#### Record excerpts
[Start of Attachment]

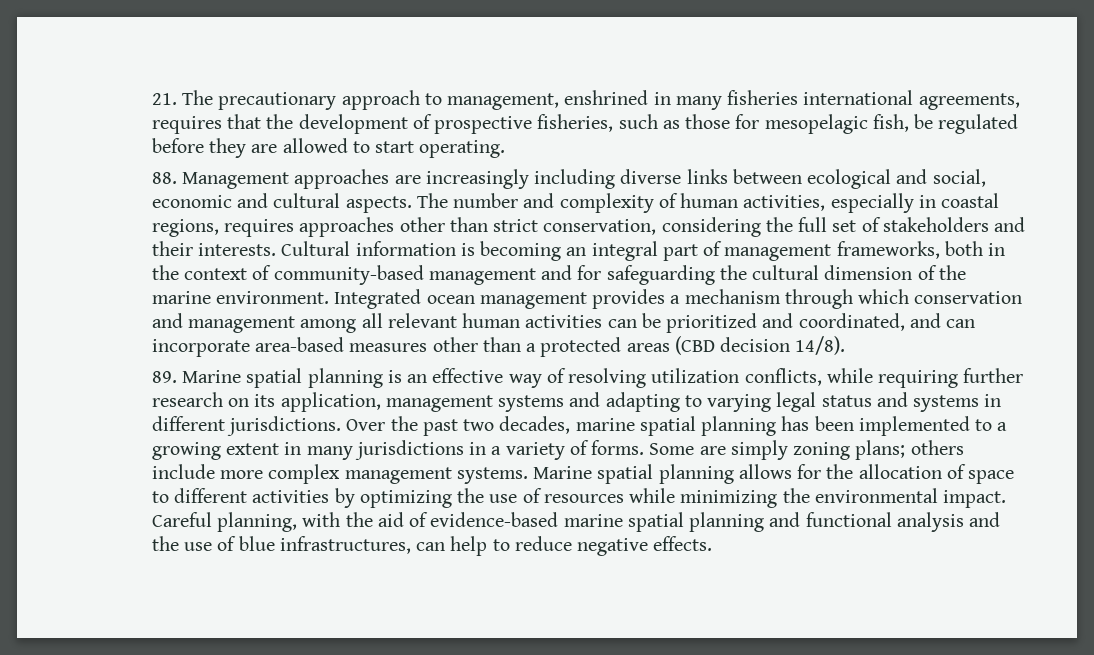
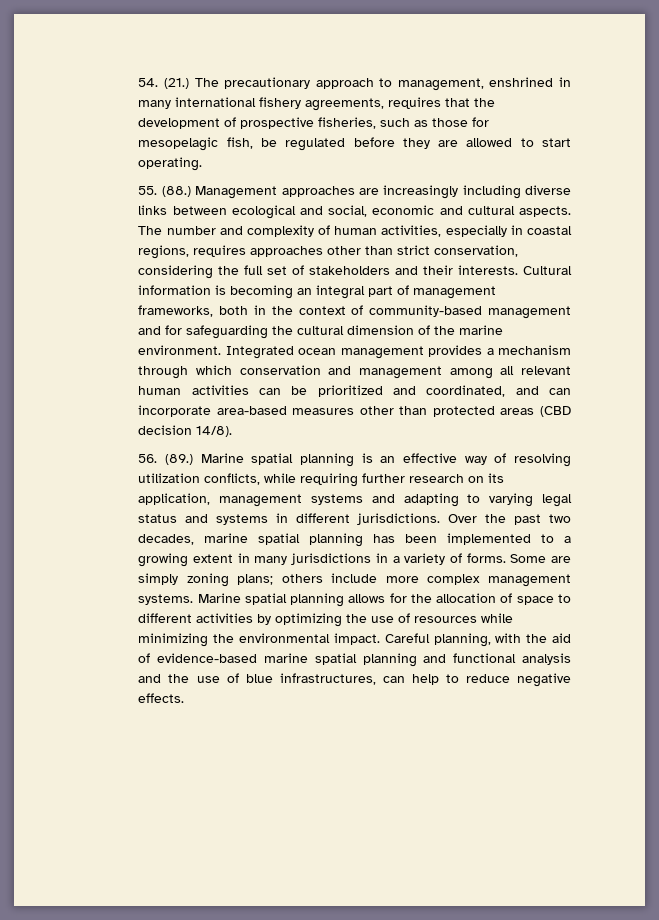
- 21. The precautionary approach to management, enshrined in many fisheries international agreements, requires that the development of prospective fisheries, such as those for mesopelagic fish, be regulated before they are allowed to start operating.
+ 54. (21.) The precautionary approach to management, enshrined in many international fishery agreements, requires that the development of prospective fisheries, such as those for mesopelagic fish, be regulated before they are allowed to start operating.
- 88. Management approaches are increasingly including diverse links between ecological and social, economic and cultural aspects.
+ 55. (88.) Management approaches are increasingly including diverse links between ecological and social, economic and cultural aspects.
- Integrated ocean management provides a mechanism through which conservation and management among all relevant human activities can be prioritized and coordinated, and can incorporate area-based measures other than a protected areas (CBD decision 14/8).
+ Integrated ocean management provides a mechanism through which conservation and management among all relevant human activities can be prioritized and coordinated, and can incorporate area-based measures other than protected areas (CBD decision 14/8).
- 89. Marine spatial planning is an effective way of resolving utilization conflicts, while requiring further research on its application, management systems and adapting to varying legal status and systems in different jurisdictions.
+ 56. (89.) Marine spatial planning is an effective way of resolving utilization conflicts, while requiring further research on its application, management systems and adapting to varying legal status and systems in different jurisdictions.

[End of Attachment]
[Start of Attachment]

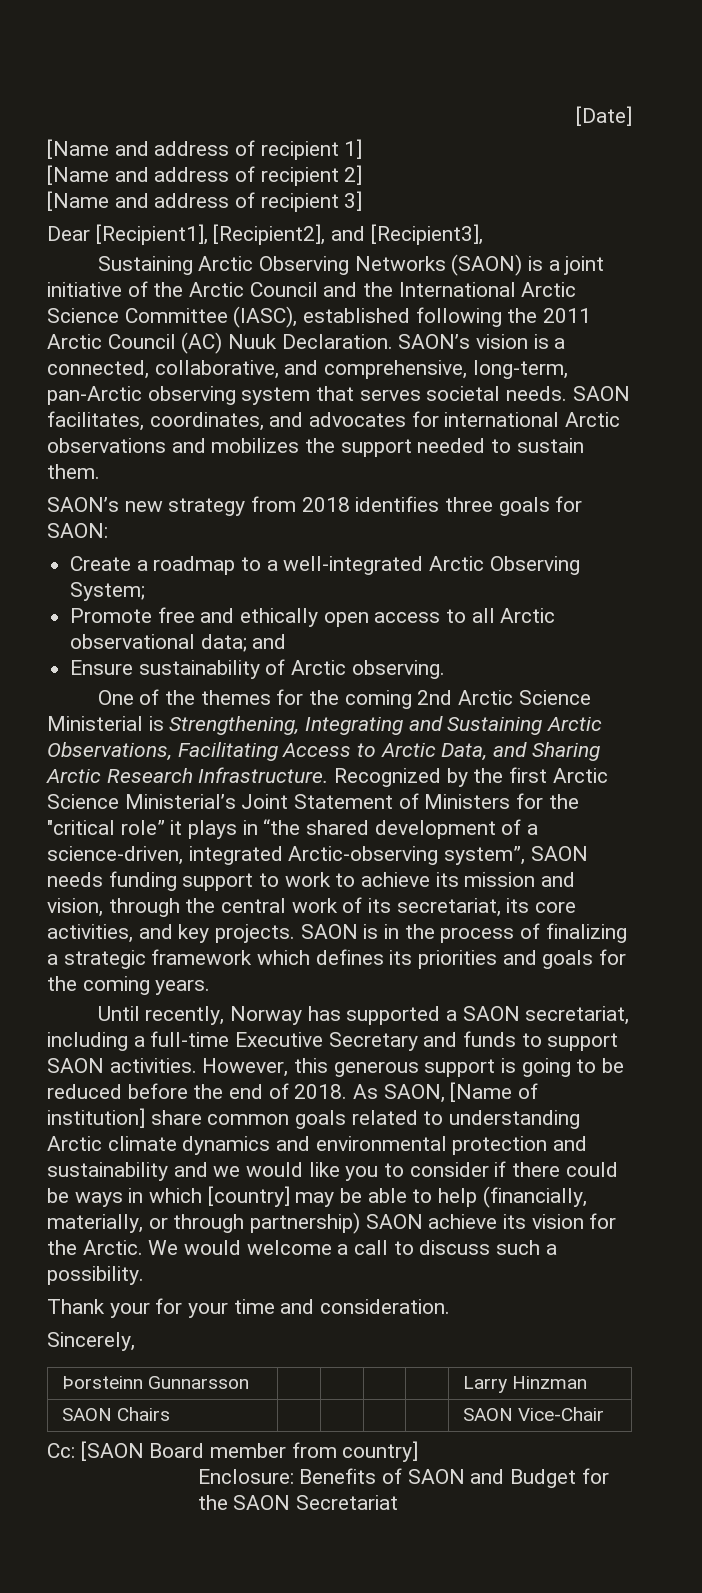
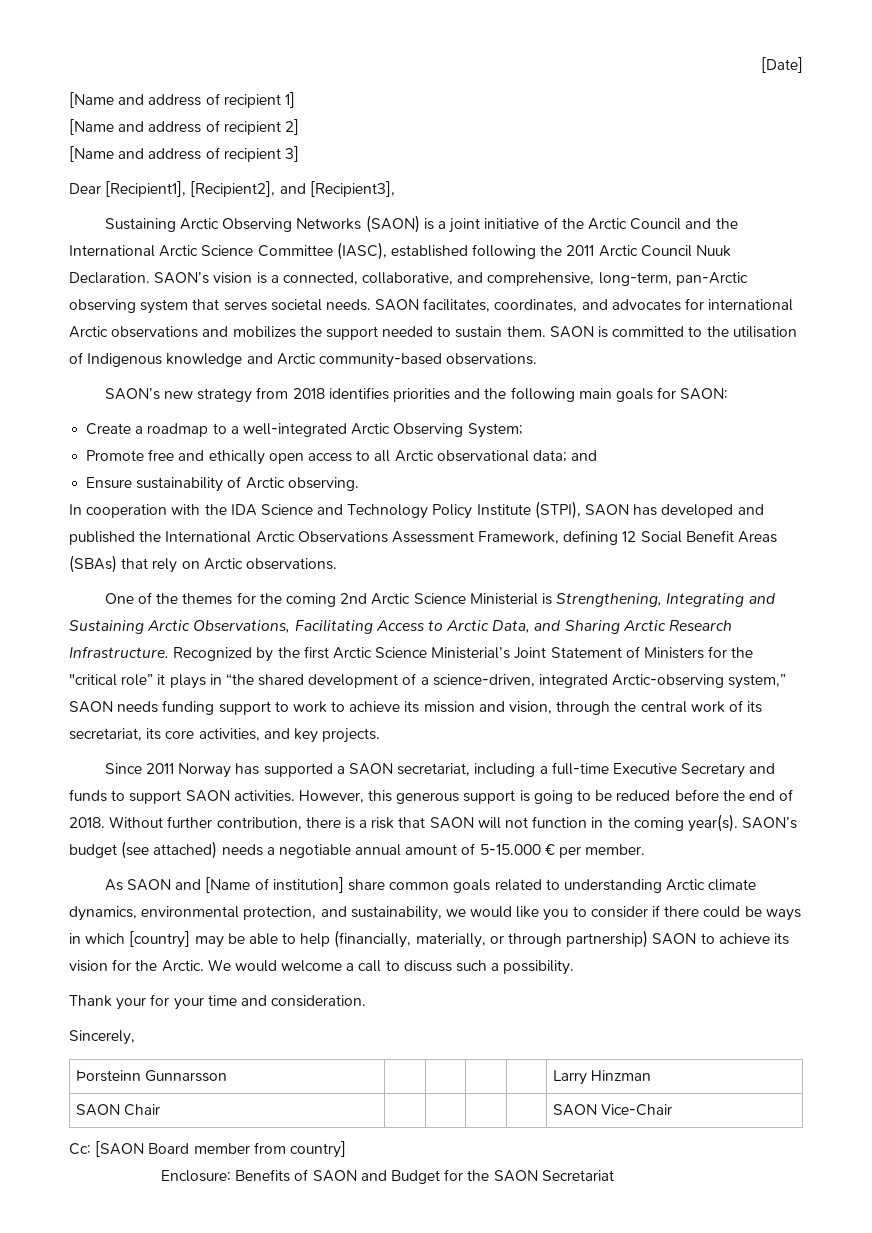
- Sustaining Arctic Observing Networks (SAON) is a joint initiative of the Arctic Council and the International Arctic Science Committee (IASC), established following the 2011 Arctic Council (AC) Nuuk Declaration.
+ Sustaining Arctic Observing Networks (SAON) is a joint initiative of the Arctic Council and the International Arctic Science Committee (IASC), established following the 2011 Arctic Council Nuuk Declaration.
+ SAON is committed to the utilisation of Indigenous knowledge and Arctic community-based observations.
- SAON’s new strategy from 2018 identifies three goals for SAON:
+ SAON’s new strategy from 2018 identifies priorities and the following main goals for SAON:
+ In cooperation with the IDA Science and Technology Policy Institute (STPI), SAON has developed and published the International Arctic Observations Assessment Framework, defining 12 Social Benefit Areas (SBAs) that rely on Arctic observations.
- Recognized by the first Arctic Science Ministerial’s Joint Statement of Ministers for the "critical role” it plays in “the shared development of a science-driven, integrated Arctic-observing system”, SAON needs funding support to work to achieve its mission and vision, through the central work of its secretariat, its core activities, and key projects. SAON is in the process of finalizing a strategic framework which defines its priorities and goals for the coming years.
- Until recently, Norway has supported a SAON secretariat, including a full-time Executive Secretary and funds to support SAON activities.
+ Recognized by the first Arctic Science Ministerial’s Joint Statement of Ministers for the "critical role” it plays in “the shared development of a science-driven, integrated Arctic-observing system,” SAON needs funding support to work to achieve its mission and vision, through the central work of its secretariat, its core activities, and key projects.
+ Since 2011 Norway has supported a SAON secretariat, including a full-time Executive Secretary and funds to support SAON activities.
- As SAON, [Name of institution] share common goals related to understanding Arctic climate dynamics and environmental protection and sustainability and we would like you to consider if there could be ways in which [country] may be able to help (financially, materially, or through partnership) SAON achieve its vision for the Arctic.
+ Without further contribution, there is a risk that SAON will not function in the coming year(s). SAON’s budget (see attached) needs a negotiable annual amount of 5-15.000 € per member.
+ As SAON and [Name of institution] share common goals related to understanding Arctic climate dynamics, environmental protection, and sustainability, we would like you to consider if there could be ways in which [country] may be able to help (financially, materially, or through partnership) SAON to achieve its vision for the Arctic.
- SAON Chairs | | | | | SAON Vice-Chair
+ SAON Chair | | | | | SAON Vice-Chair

[End of Attachment]
[Start of Attachment]

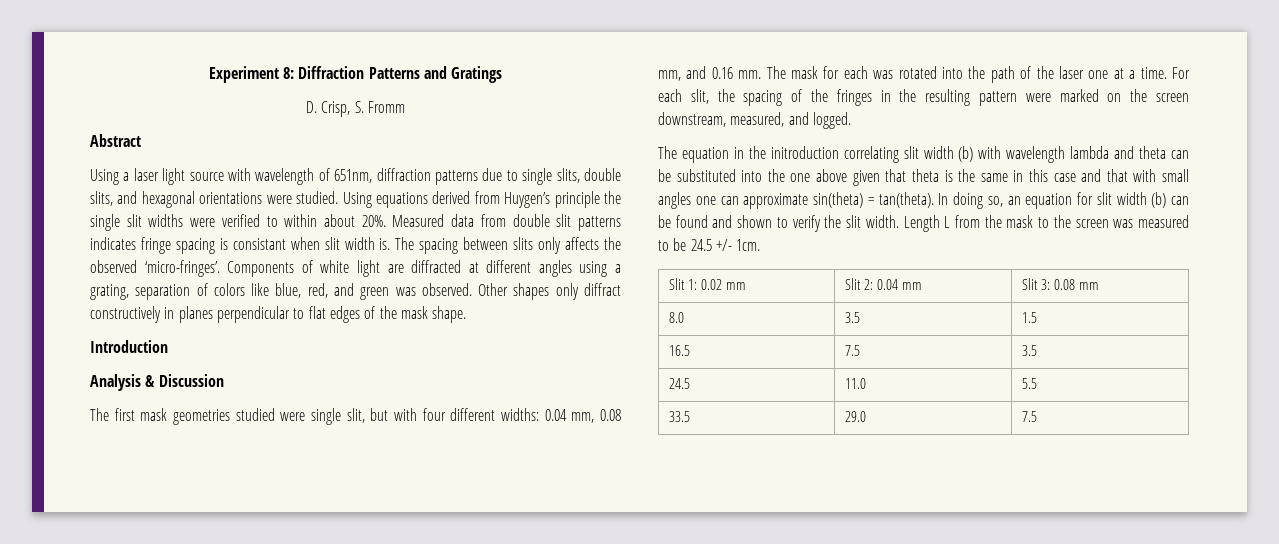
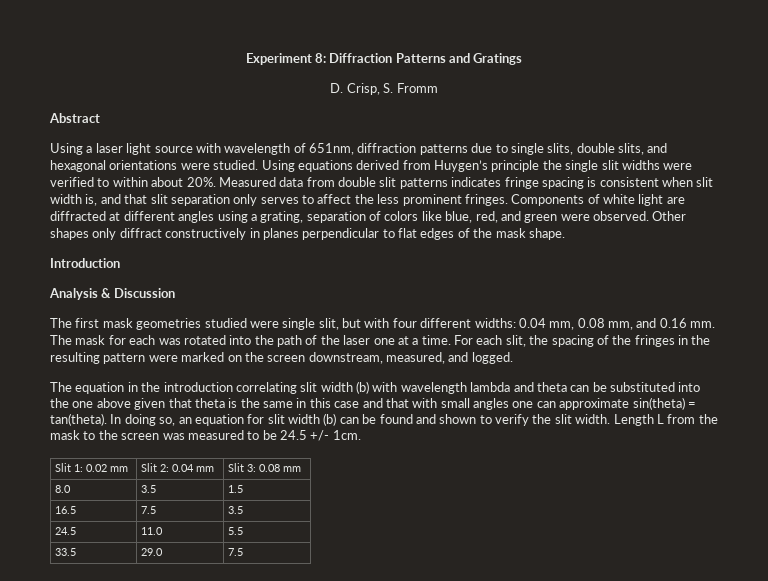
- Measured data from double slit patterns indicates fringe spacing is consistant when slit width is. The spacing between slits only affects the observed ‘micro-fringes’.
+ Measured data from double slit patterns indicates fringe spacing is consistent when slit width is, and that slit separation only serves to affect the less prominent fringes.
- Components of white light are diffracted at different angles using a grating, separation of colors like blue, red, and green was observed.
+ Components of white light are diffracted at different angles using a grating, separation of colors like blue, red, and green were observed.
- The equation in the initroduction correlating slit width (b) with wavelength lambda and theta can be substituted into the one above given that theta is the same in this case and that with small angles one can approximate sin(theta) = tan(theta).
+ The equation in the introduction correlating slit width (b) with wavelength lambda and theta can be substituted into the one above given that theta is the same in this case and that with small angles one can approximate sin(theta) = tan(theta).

[End of Attachment]

#### Directions
Look back at the entries above and repeat, unchanged, every line from the line holding "- As SAON, [Name" through the line holding "5-15.000 € per member.".

#### Output below
- As SAON, [Name of institution] share common goals related to understanding Arctic climate dynamics and environmental protection and sustainability and we would like you to consider if there could be ways in which [country] may be able to help (financially, materially, or through partnership) SAON achieve its vision for the Arctic.
+ Without further contribution, there is a risk that SAON will not function in the coming year(s). SAON’s budget (see attached) needs a negotiable annual amount of 5-15.000 € per member.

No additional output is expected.